[Exercise instructions]
When you come to the line with "V MPPT 4(V), 05:56: 460 -> none", begin repeating; continue exactly through the final line of the records and include nothing from before.

##### Material to process

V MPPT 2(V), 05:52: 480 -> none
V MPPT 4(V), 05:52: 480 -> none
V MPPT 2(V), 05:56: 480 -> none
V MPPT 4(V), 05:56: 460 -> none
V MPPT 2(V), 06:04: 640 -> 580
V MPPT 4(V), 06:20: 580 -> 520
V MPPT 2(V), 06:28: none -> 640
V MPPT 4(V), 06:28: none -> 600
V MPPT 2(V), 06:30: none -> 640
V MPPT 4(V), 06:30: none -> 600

##########

[Result]
V MPPT 4(V), 05:56: 460 -> none
V MPPT 2(V), 06:04: 640 -> 580
V MPPT 4(V), 06:20: 580 -> 520
V MPPT 2(V), 06:28: none -> 640
V MPPT 4(V), 06:28: none -> 600
V MPPT 2(V), 06:30: none -> 640
V MPPT 4(V), 06:30: none -> 600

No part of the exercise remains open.